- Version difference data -
----
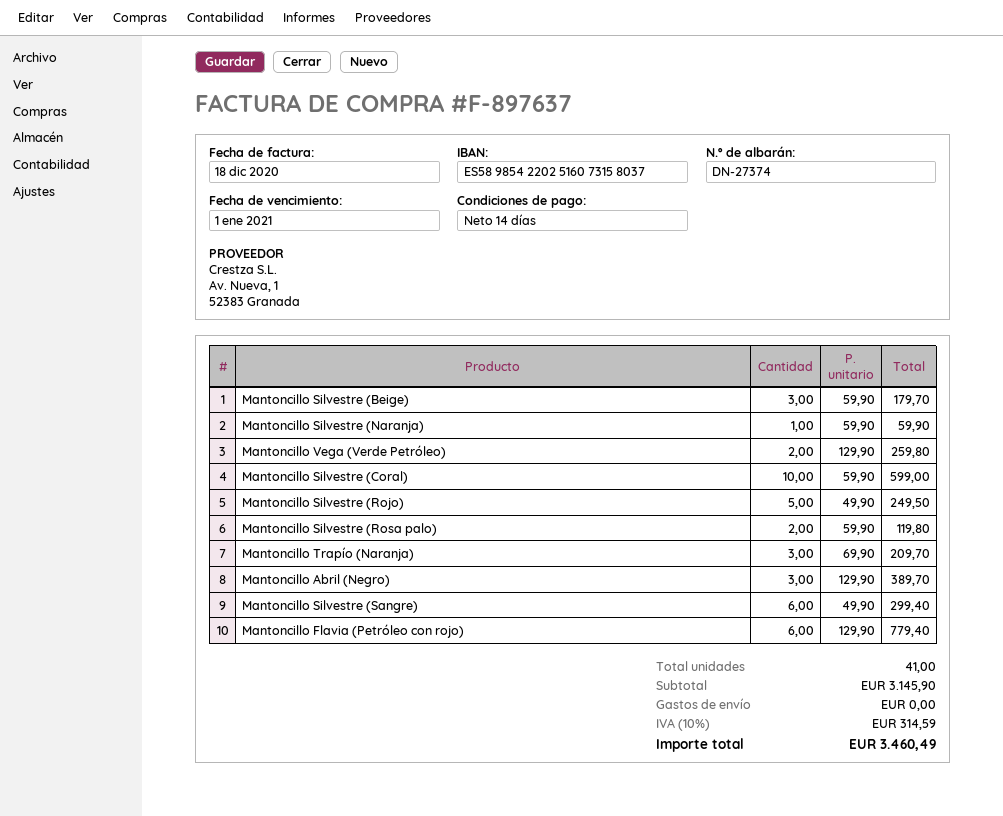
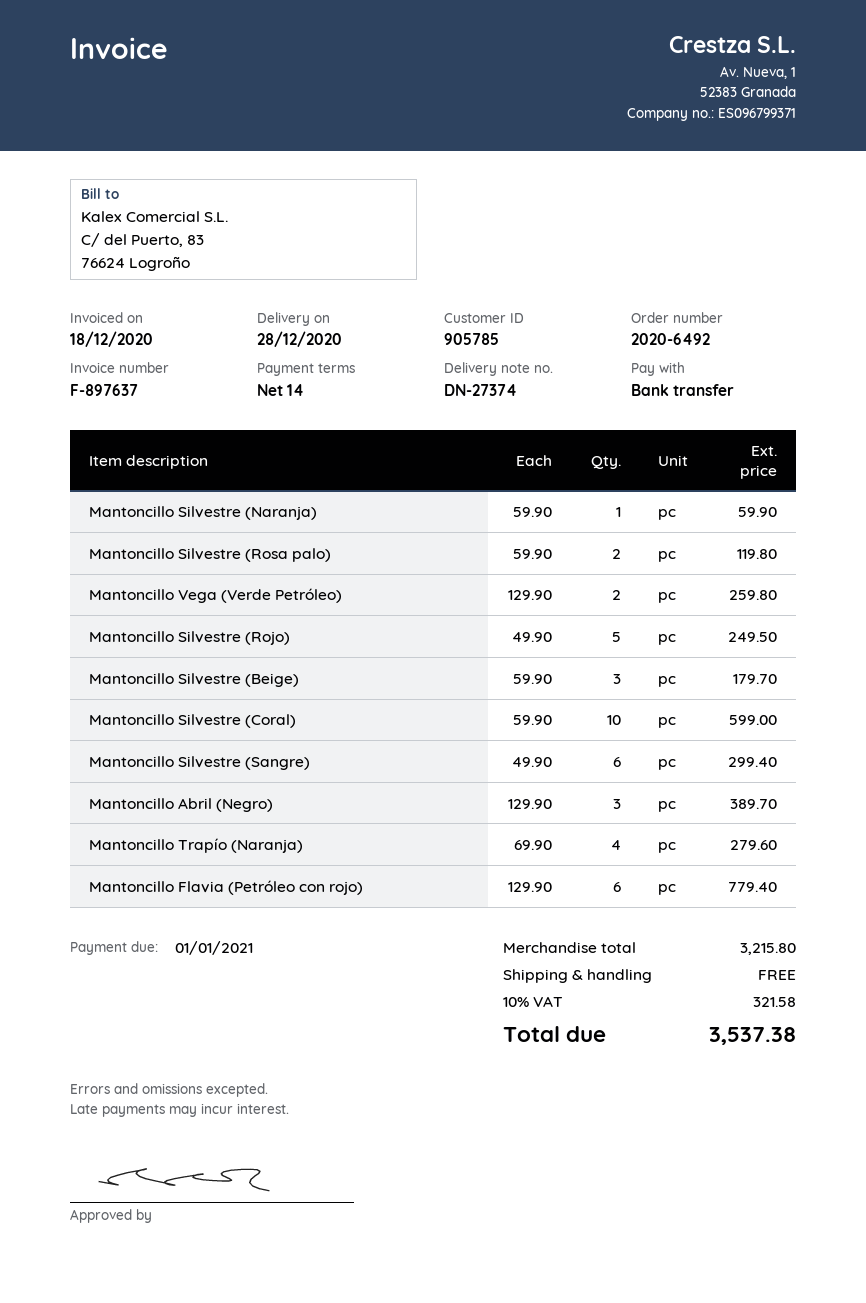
Mantoncillo Trapío (Naranja): 3 x 69.90 = 209.70 -> 4 x 69.90 = 279.60
subtotal: 3145.90 -> 3215.80
tax: 10% = 314.59 -> 10% = 321.58
total: 3460.49 -> 3537.38

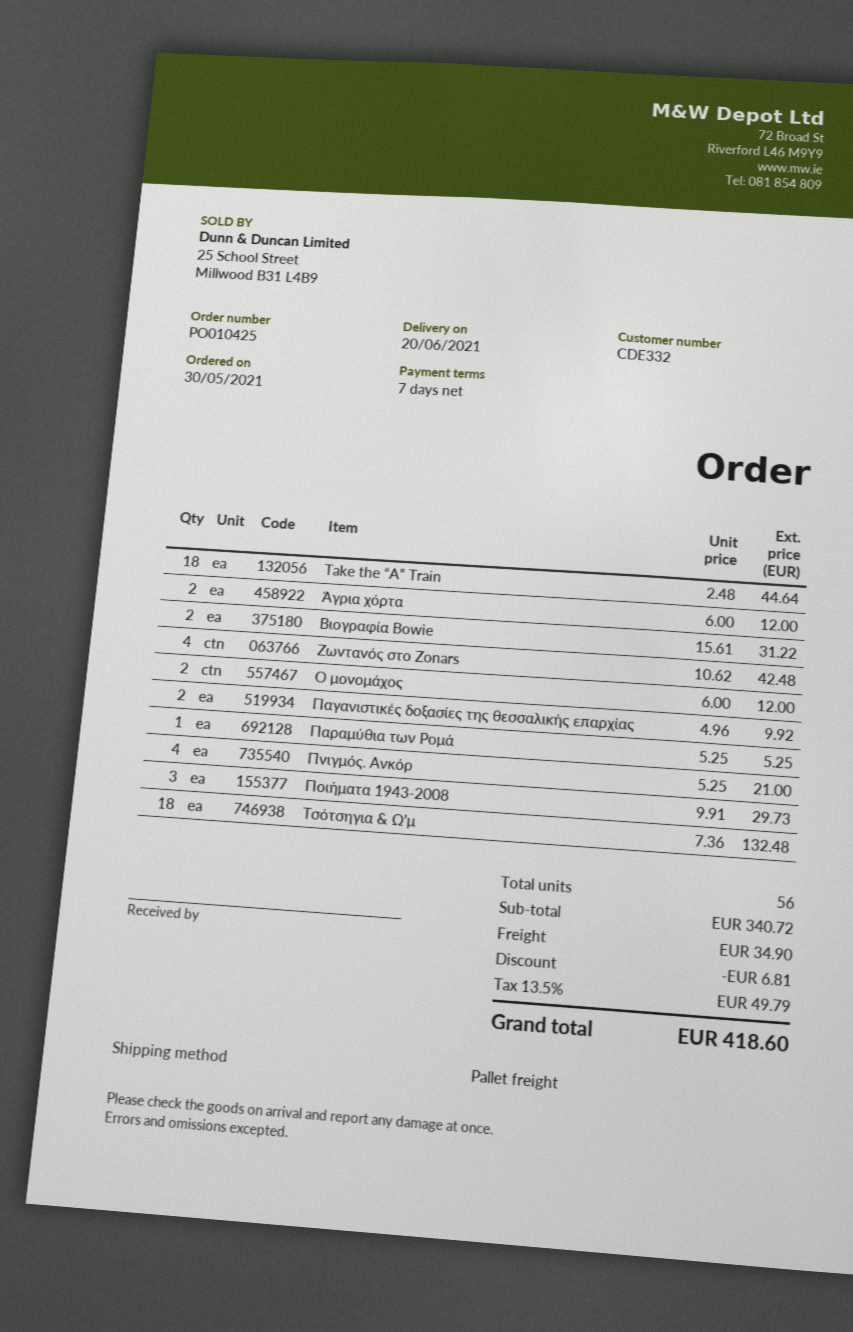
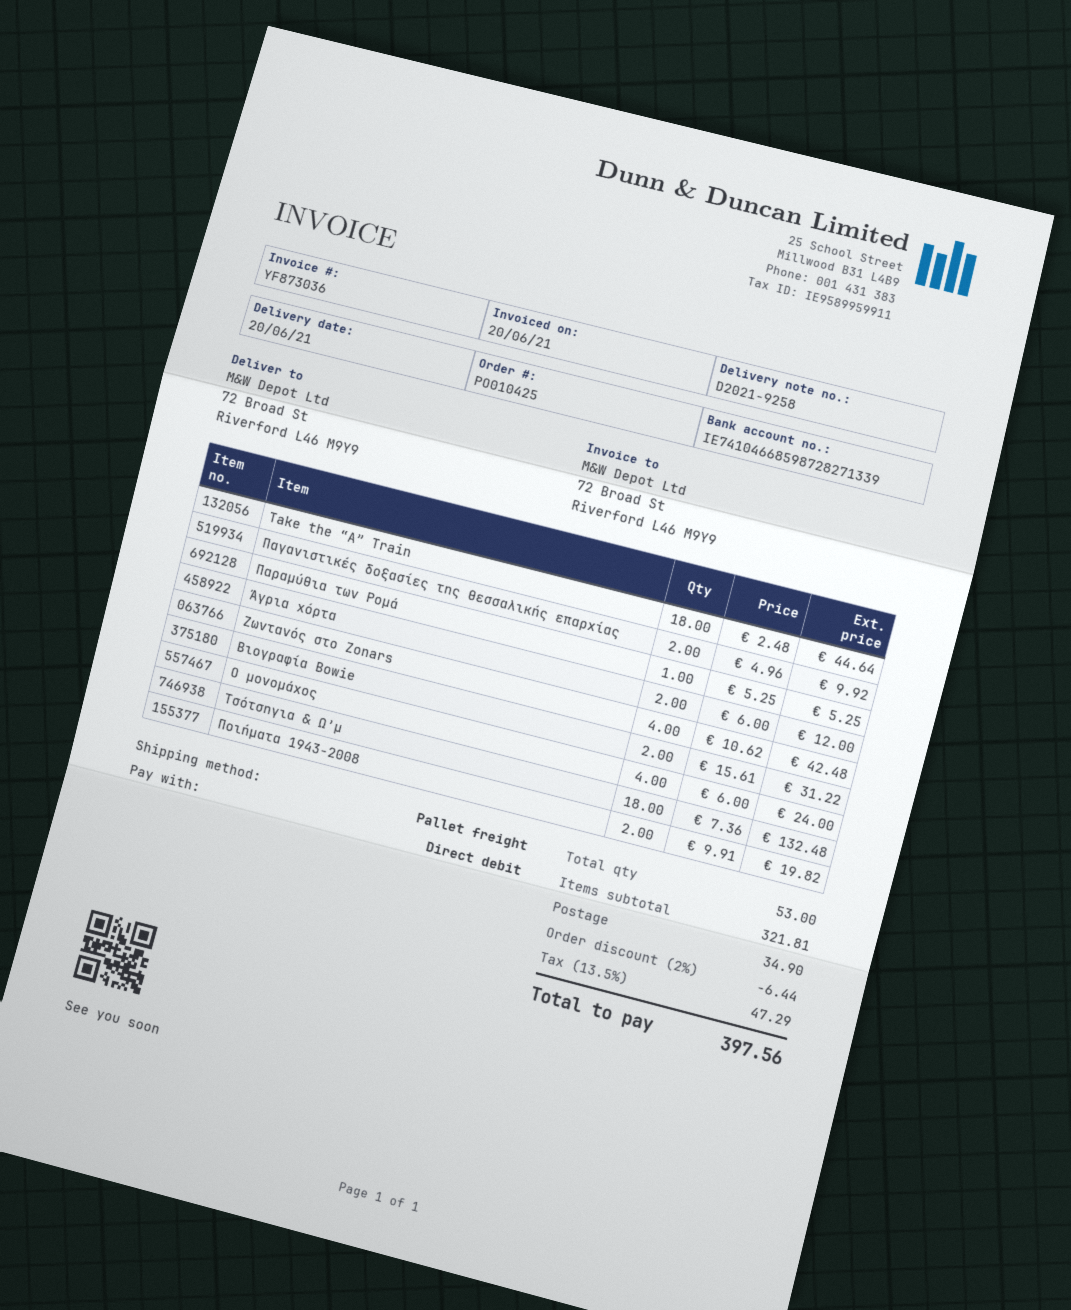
Ο μονομάχος: 2 x 6.00 = 12.00 -> 4 x 6.00 = 24.00
Πνιγμός. Ανκόρ: 4 x 5.25 = 21.00 -> none
Ποιήματα 1943-2008: 3 x 9.91 = 29.73 -> 2 x 9.91 = 19.82
total quantity: 56 -> 53
subtotal: 340.72 -> 321.81
discount: 6.81 -> 6.44
tax: 13.5% = 49.79 -> 13.5% = 47.29
total: 418.60 -> 397.56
----
- Exercise brief -
Please reproduce, word for word, every line from the first line of the records above through the line containing "Ποιήματα 1943-2008: 3", and leave out the pictures.

- Written solution -
Mantoncillo Trapío (Naranja): 3 x 69.90 = 209.70 -> 4 x 69.90 = 279.60
subtotal: 3145.90 -> 3215.80
tax: 10% = 314.59 -> 10% = 321.58
total: 3460.49 -> 3537.38

Ο μονομάχος: 2 x 6.00 = 12.00 -> 4 x 6.00 = 24.00
Πνιγμός. Ανκόρ: 4 x 5.25 = 21.00 -> none
Ποιήματα 1943-2008: 3 x 9.91 = 29.73 -> 2 x 9.91 = 19.82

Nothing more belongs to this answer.